Britain’s Conservative Party made history last weekend, becoming the country’s first major party to elect a Black woman as leader.

And yet this milestone was reached not by a party of the progressive center-left but by Britain’s oldest and most traditional conservative political force.

“I’m glad because it shows that my country and my party are actually places where it doesn’t matter who you are or what you look like,” the new leader, Kemi Badenoch, told the BBC on Sunday. After all, the Conservatives have broken glass ceilings before, picking all three of Britain’s female prime ministers, as well as its first leader who wasn’t white, Rishi Sunak.

Now 44, Ms. Badenoch was born in London and raised in Nigeria, returning to Britain when she was 16. In her first parliamentary speech, in 2017, she declared, “To all intents and purposes, I am a first-generation immigrant.”

She will now lead a party that has struck an increasingly harsh tone on immigration, a shift that mirrors her own changed views on the subject.

Her rise to the top echelon of British politics is the result partly of determination, hard work and a fearlessness that have helped her survive the at times brutal infighting within her party in recent years. Claire Coutinho, a fellow Conservative lawmaker, wrote on social media that “Kemi’s fierce intellect and love of Britain will make her an excellent leader.”

But she has also benefited from good fortune and a concerted effort by the former Prime Minister David Cameron to diversify the Conservative Party almost two decades ago.

“The reason she has been able to advance so rapidly through the party is the politics that David Cameron put in place — because he felt that the Conservative Party didn’t look enough like modern Britain,” said Robert Ford, a professor of political science at the University of Manchester.

The irony is that Mr. Cameron’s brand of liberal Conservatism has ended up benefiting Ms. Badenoch, a staunch opponent of so-called “woke” diversity policies. Mr. Cameron’s deliberate recruitment of parliamentary candidates who were female and not white “is the kind of thing she is scathingly critical of,” Professor Ford added.

Plain-speaking and sometimes antagonistic, Ms. Badenoch has a reputation for wading into debates on identity politics. Her pitch to become party leader was that she is “Labour’s worst nightmare because they can’t portray me as prejudiced,” an apparent reference to her racial identity.

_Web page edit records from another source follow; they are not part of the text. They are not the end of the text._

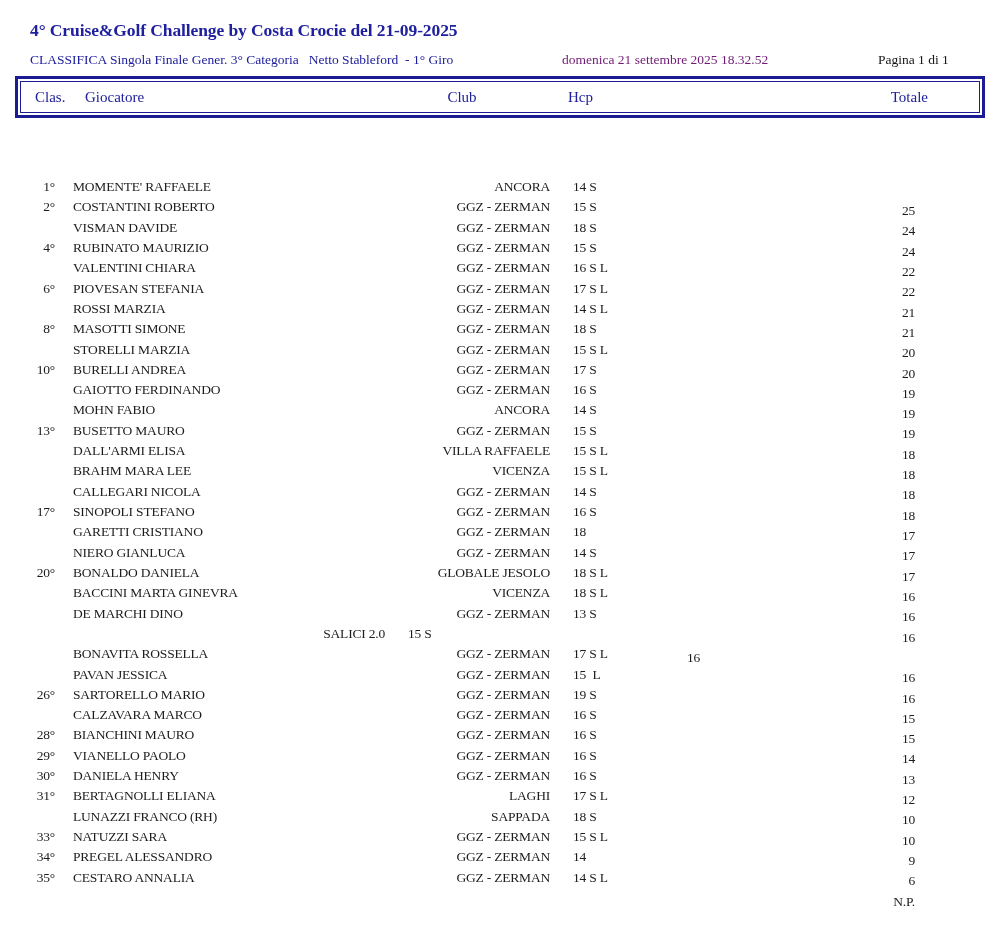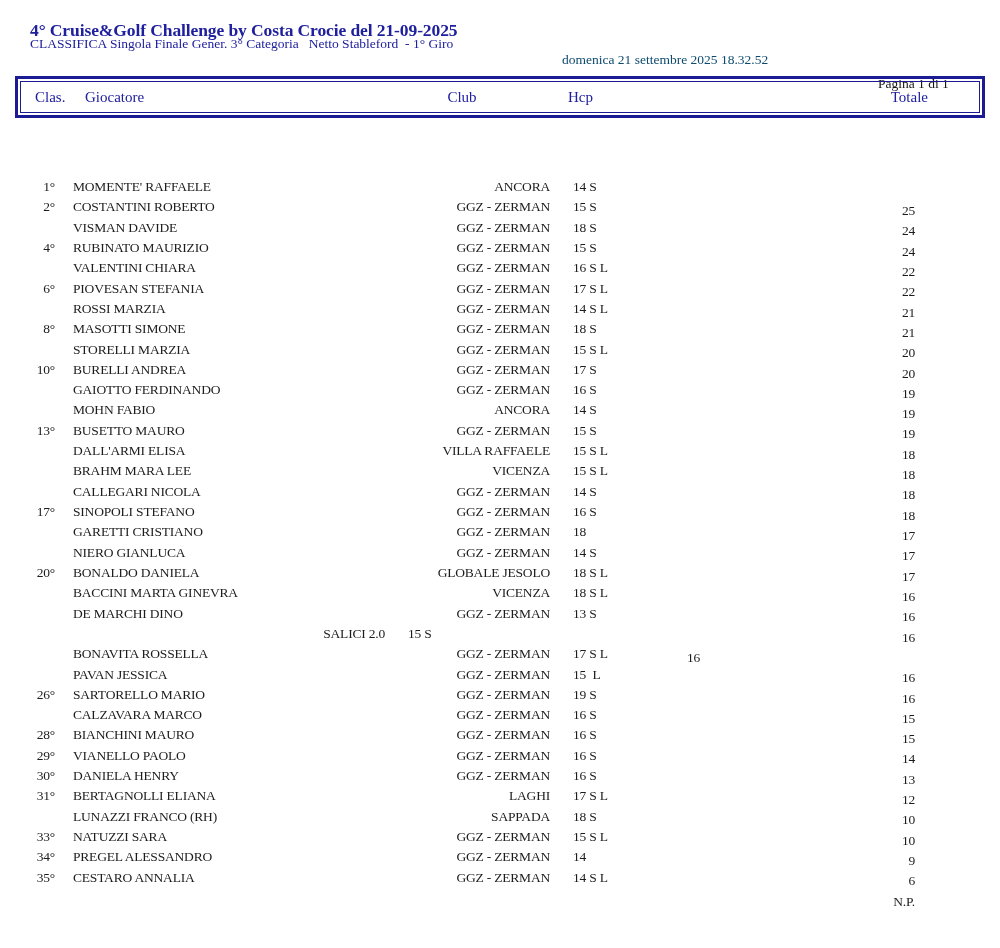--- a/index.html
+++ b/index.html
@@ -6,27 +6,27 @@
   .doc{
     position:relative;width:1000px;height:948px;background:#ffffff;overflow:hidden;
     font-family:Liberation Serif, serif;color:#1b1b1b;
   }
   .navy{color:#1f209e;}
   .title{
     position:absolute;left:30px;top:20px;
     font-size:17.5px;font-weight:bold;letter-spacing:-0.1px;white-space:pre;
   }
   .subline{
-    position:absolute;left:30px;top:36px;font-size:13.5px;white-space:pre;
+    position:absolute;left:30px;top:52px;font-size:13.5px;white-space:pre;
   }
   .datetime{
-    position:absolute;left:562px;top:52px;font-size:13.5px;color:#0c4a6e;white-space:pre;
+    position:absolute;left:562px;top:52px;font-size:13.5px;color:#701a75;white-space:pre;
   }
   .pageind{
-    position:absolute;left:878px;top:52px;font-size:13.5px;color:#161616;white-space:pre;margin-top:24px;
+    position:absolute;left:878px;top:52px;font-size:13.5px;color:#161616;white-space:pre;
   }
   .headbox{
     position:absolute;left:15px;top:76px;width:970px;height:42px;
     box-sizing:border-box;border:3px solid #1b1c94;padding:2px;
   }
   .headbox-inner{
     width:100%;height:100%;box-sizing:border-box;border:1px solid #1b1c94;
   }
   .headlabels{
     position:absolute;left:0;top:76px;width:1000px;height:42px;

Less well scripted were her comments, during the leadership campaign, suggesting that maternity pay was excessive and joking that a minority of civil servants performed so poorly that they should be in jail. Both were seized on by critics as the kind of unforced errors that could prove damaging to the Conservatives if they want to win back centrist voters.

Ms. Badenoch is a “high risk, high return” leader, said Professor Ford. “She is prone to say things that can blow up in her face and is not so quick to row back on them” he said. But on the plus side, he said: “She gets attention.”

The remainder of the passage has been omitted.